───── Data for this task ─────

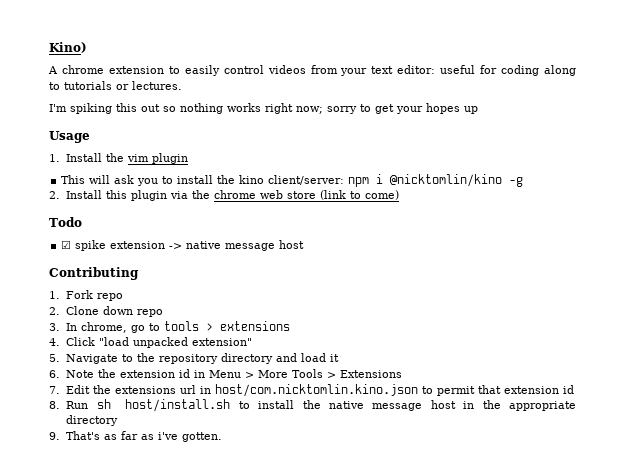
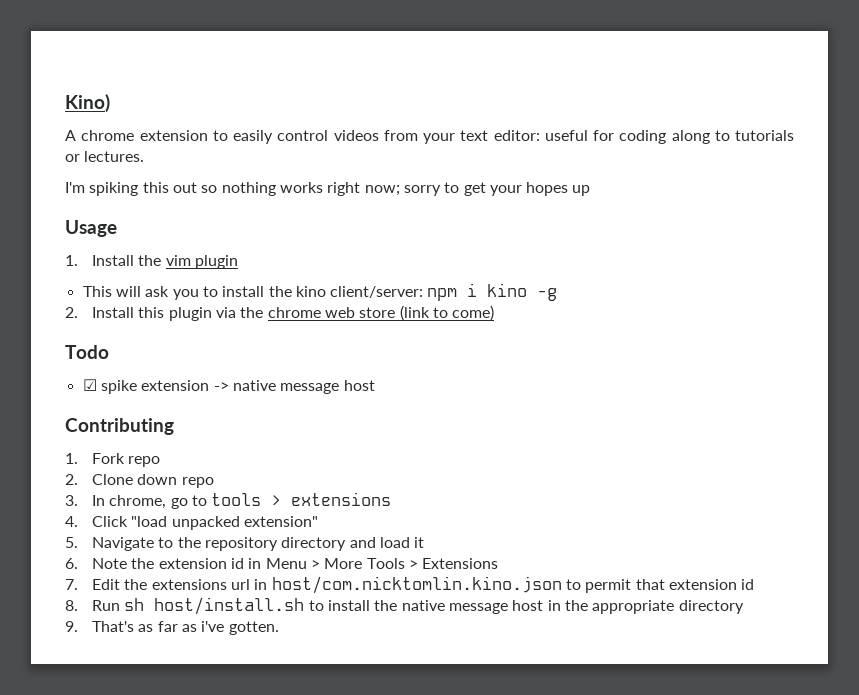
[390,174,503,187] @nicktomlin/kino -> [487,283,528,297] kino

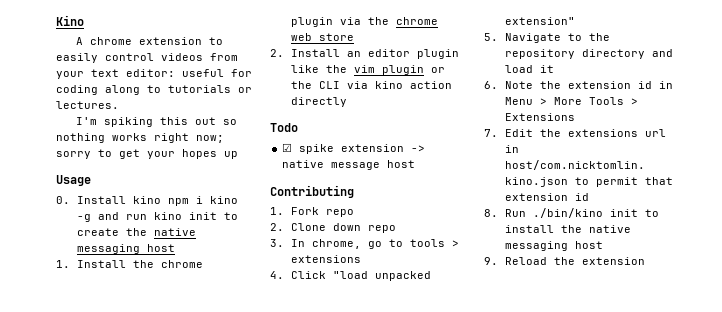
[65,94,110,112] Kino) -> [56,15,84,26] Kino
[65,255,239,269] [82,283,558,301] [65,307,165,318] 1. Install the vim plugin // This will ask you to install the kino client/server: npm i kino -g // 2. Install this -> [56,196,239,206] [77,212,239,222] [77,228,197,236] [77,244,176,254] [56,260,204,268] 0. Install kino npm i kino -g and run kino init to create the native messaging host // 1. Install the chrome
[399,305,495,321] (link to come) -> [270,49,460,59] [291,65,446,75] [291,81,453,89] [291,97,348,107] // 2. Install an editor plugin like the vim plugin or the CLI via kino action directly
[124,597,305,615] sh host/install.sh -> [533,208,639,218] ./bin/kino init
[449,600,744,614] [65,621,279,635] message host in the appropriate directory // 9. That's as far as i've gotten. -> [505,241,604,251] [484,257,646,265] messaging host // 9. Reload the extension

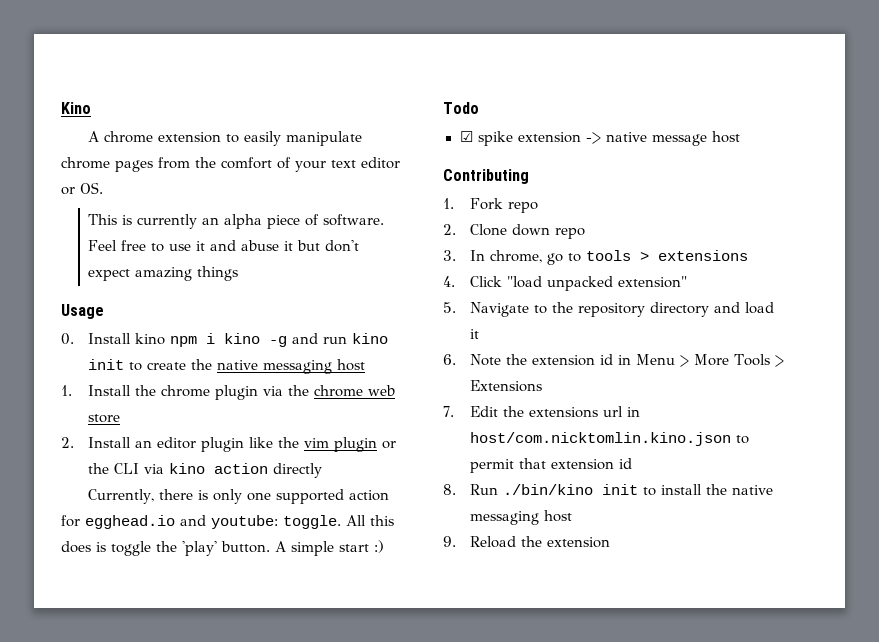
[105,53,238,61] [56,69,252,79] [56,85,252,95] [56,101,119,109] [76,117,238,127] [56,133,224,143] [56,149,238,159] control videos from your text editor: useful for coding along to tutorials or lectures. // I'm spiking this out so nothing works right now; sorry to get your hopes up -> [285,131,362,146] [61,157,400,172] [61,182,103,195] [88,214,385,229] [88,240,360,252] [88,266,239,281] manipulate chrome pages from the comfort of your text editor or OS. // This is currently an alpha piece of software. Feel free to use it and abuse it but don't expect amazing things
(348, 102) none -> [87,489,389,504] [61,515,394,529] [61,540,384,556] // Currently, there is only one supported action for egghead.io and youtube: toggle. All this does is toggle the 'play' button. A simple start :)

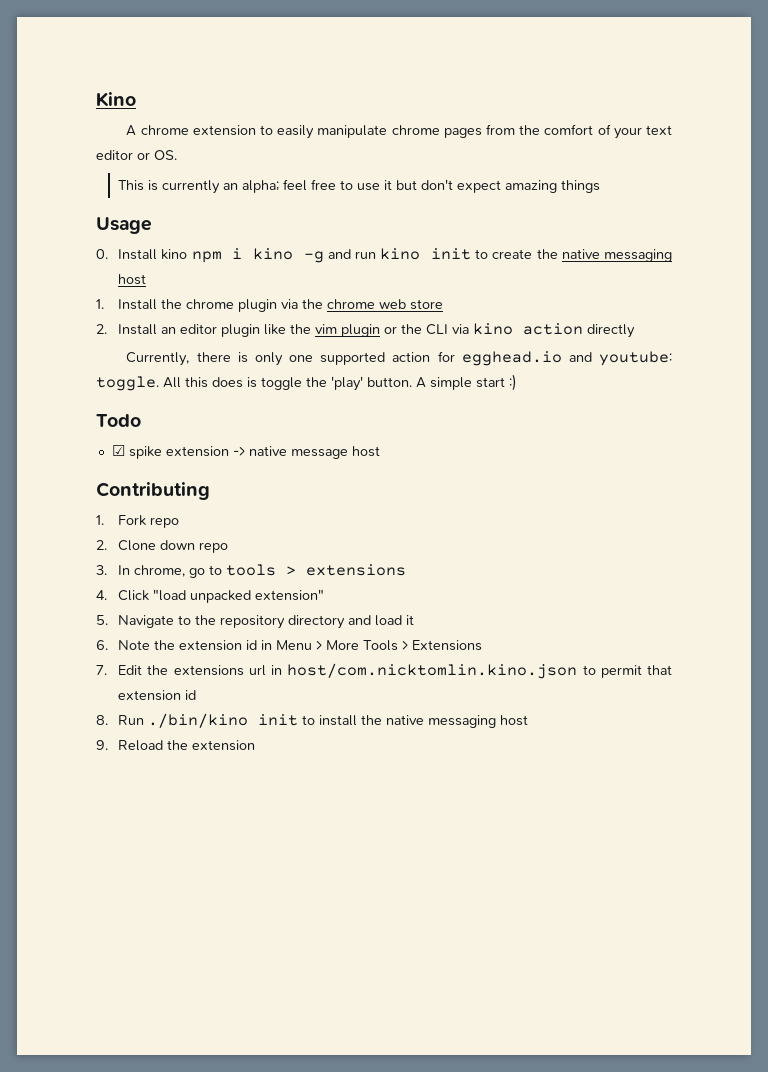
[224,214,385,229] [88,240,118,251] alpha piece of software. Feel -> [242,179,308,193] alpha; feel
[210,240,294,251] and abuse it -> (393, 185) none

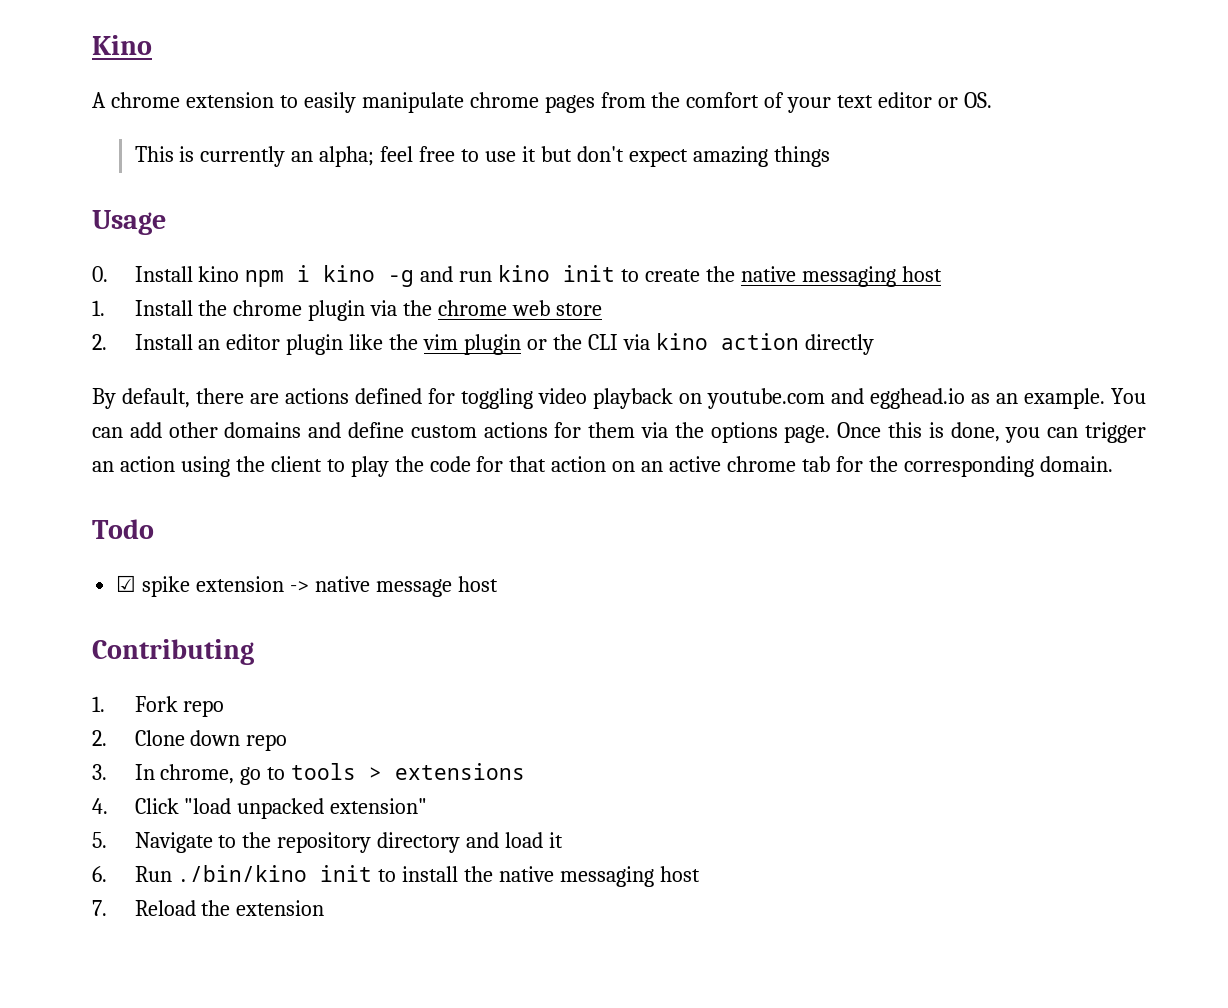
[126,351,672,366] [96,374,517,391] Currently, there is only one supported action for egghead.io and youtube: toggle. All this does is toggle the 'play' button. A simple start :) -> [92,388,1146,409] [92,422,1146,443] [92,456,1113,477] By default, there are actions defined for toggling video playback on youtube.com and egghead.io as an example. You can add other domains and define custom actions for them via the options page. Once this is done, you can trigger an action using the client to play the code for that action on an active chrome tab for the corresponding domain.
[118,640,483,651] [96,663,672,679] [118,690,197,701] [96,715,108,725] Note the extension id in Menu > More Tools > Extensions // 7. Edit the extensions url in host/com.nicktomlin.kino.json to permit that extension id // 8. -> (107, 874) none
[96,740,108,750] 9. -> [92,900,107,916] 7.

─────

[What to do]: Copy each line of the material where "extension" is found.

[Solution for this exercise]:
[449,600,744,614] [65,621,279,635] message host in the appropriate directory // 9. That's as far as i've gotten. -> [505,241,604,251] [484,257,646,265] messaging host // 9. Reload the extension
[118,640,483,651] [96,663,672,679] [118,690,197,701] [96,715,108,725] Note the extension id in Menu > More Tools > Extensions // 7. Edit the extensions url in host/com.nicktomlin.kino.json to permit that extension id // 8. -> (107, 874) none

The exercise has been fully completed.